In The Silmarillion, light is similarly important. It appears early on in the Years of the Lamps, with two enormous lamps atop mountain-sized pillars to light the world of Arda. When these are destroyed by the Dark Lord Melkor, they are replaced by the Two Trees of Valinor, which provide light for the new home of the Valar. When these too are destroyed, the Valar use their last fruit and their last flower to create the Sun and the Moon. A little of the light of the Two Trees is captured in the Silmarils, the crafted jewels that give the book its name. These are coveted by the Dark Lord, provoking war and the destruction of much of the world of Elves, Men, and Dwarves. A survivor, Eärendil, sails across the Great Sea to ask the Valar to intervene; they expel the Dark Lord, and Eärendil and his ship Vingilot sail the heavens as the Morning Star.
In The Lord of the Rings, the Elf-land of Lothlórien is portrayed as a land of light, its city lit by many lamps, in opposition to the darkening of the world outside by the Dark Lord Sauron. Galadriel, the Lady of Lóthlorien, prepares a crystal vial of water that shines with the light of Eärendil's star, to assist Frodo on his quest "when all other lights go out". This light, a small fragment of the created light passed on via the Two Trees of Valinor, proves vital to the quest.
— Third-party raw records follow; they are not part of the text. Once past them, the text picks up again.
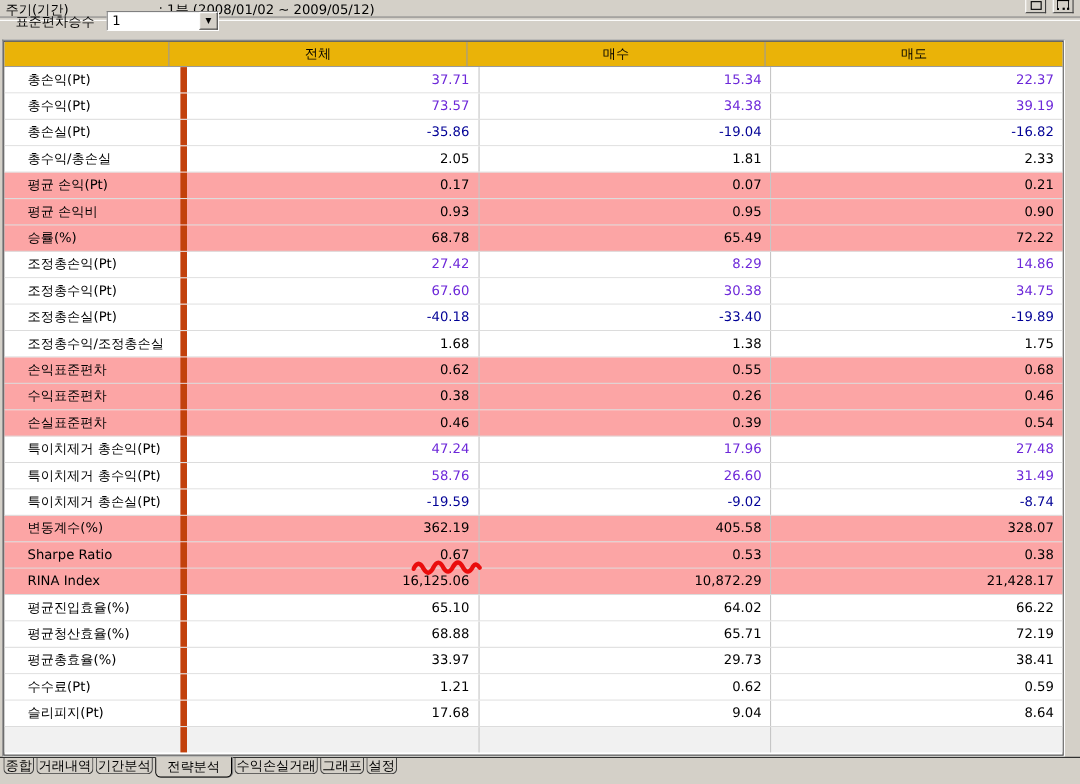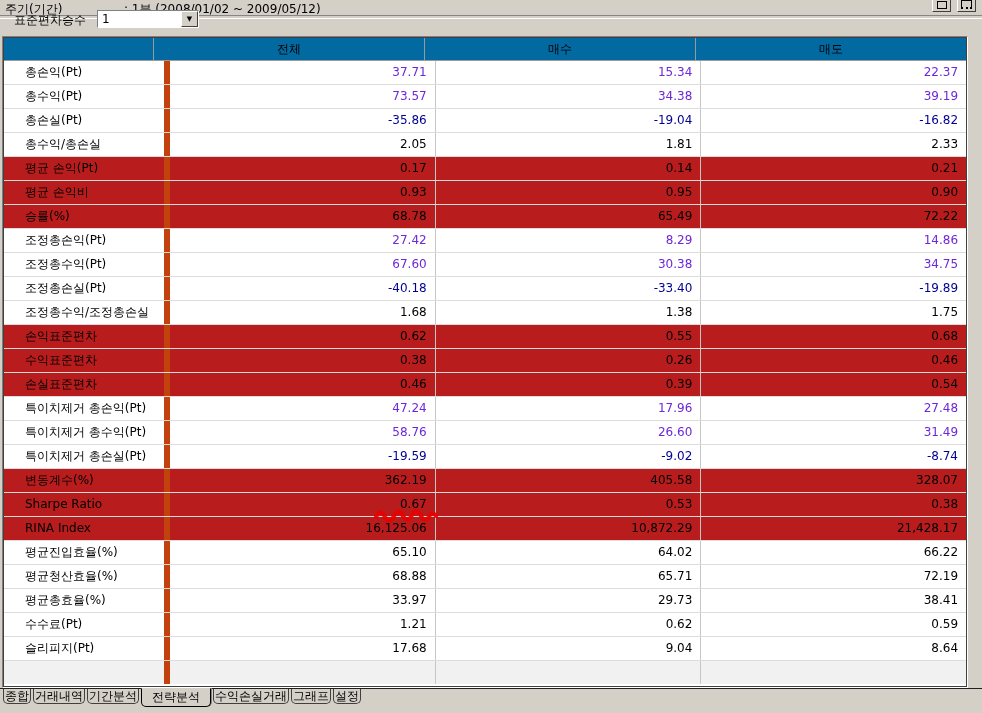": 1분 (2008/01/02 ~ 2009/05/12)" .period-value { left: 124px -> 144px }
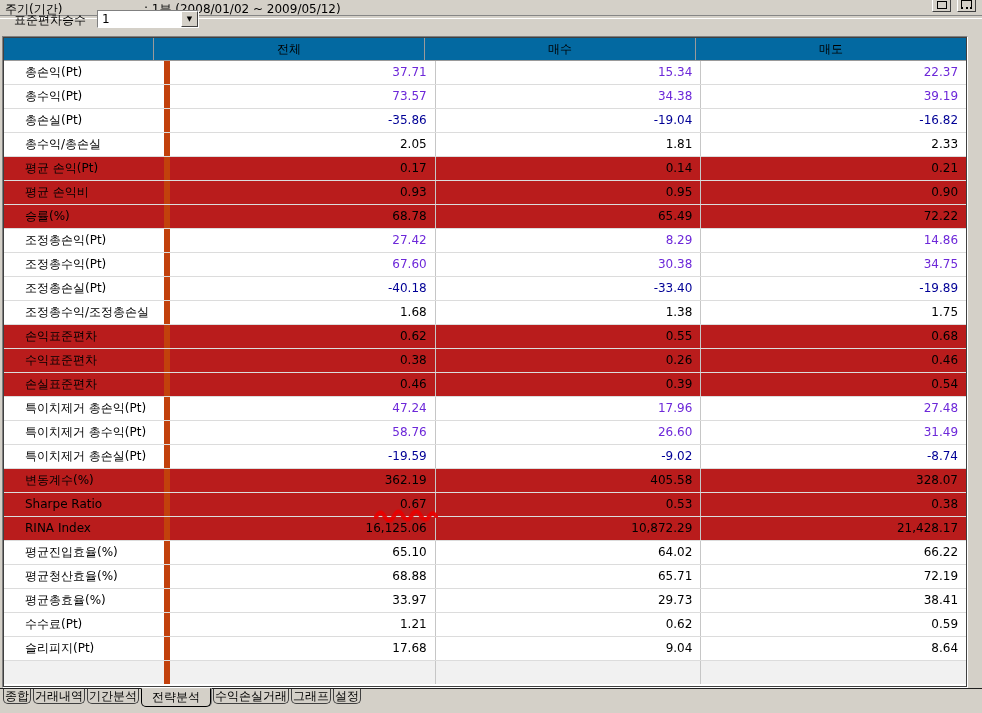"전체" .thead { background: #0369a1 -> #eab308 }
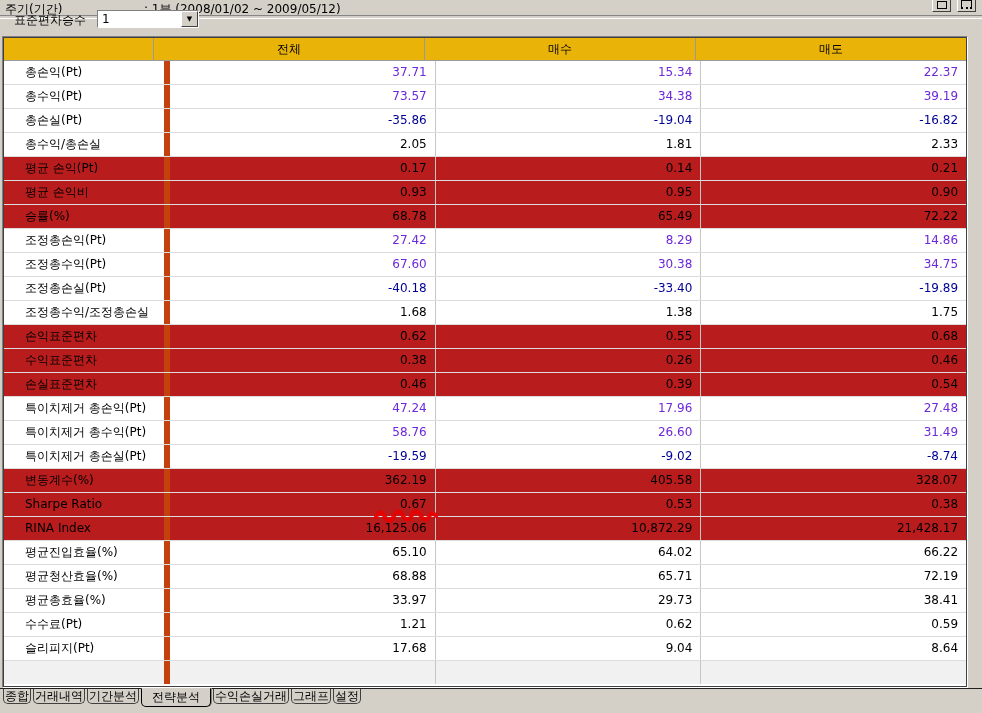"평균 손익(Pt)" .row.band { background: #b91c1c -> #fca5a5 }
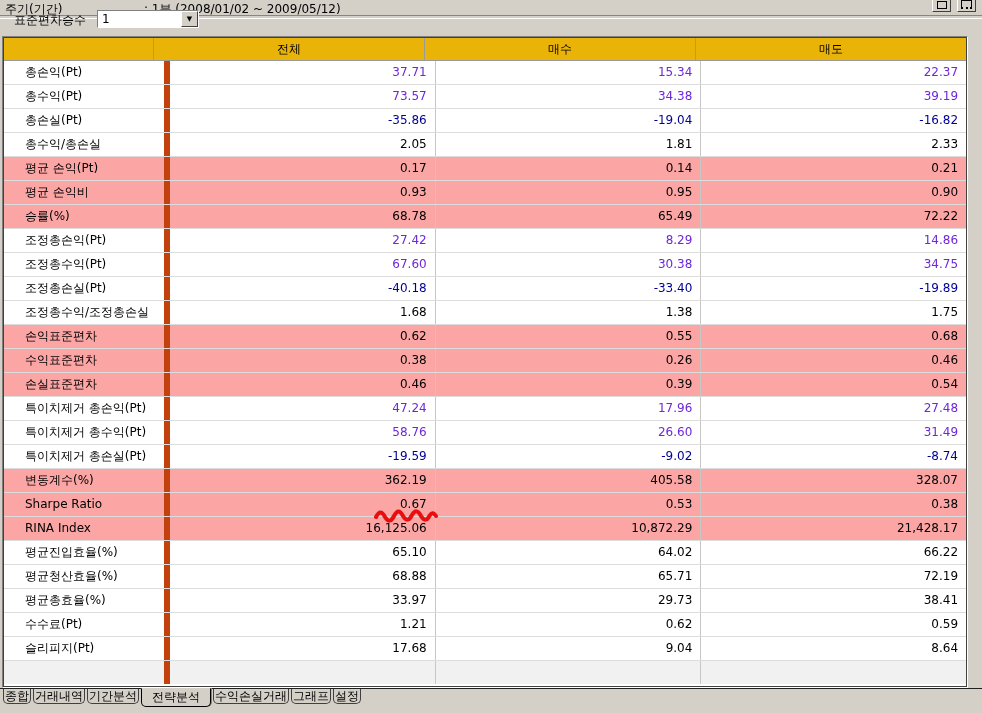"0.14" div.cell-val { text: 0.14 -> 0.07 }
The Tolkien scholar Verlyn Flieger writes that Tolkien equated light with God's ability to create, and his gift of that, enabling created beings to be creative in their turn. Further, she sees The Silmarillion as a progressive splintering of the created light as evil intervenes. In each stage, in her view, the fragmentation increases and the power decreases. Thus the theme of light as Divine power, fragmented and refracted through the works of created beings, is central to the whole of Tolkien's mythology. Paul H. Kocher writes that the Galadriel perceives Sauron with Lothlórien's light, "but cannot be pierced by it in return". Susan Robbins writes that light was associated in Tolkien's mind with the Christian themes of "holiness, goodness, knowledge, wisdom, grace, hope, and God's revelation". Robert Steed argues that in several places in The Silmarillion and in The Lord of the Rings, Tolkien adapts the medieval tale of the Harrowing of Hell, in which Christ descends to Hell before his resurrection, setting the Devil's captives free with the irresistible power of his divine light.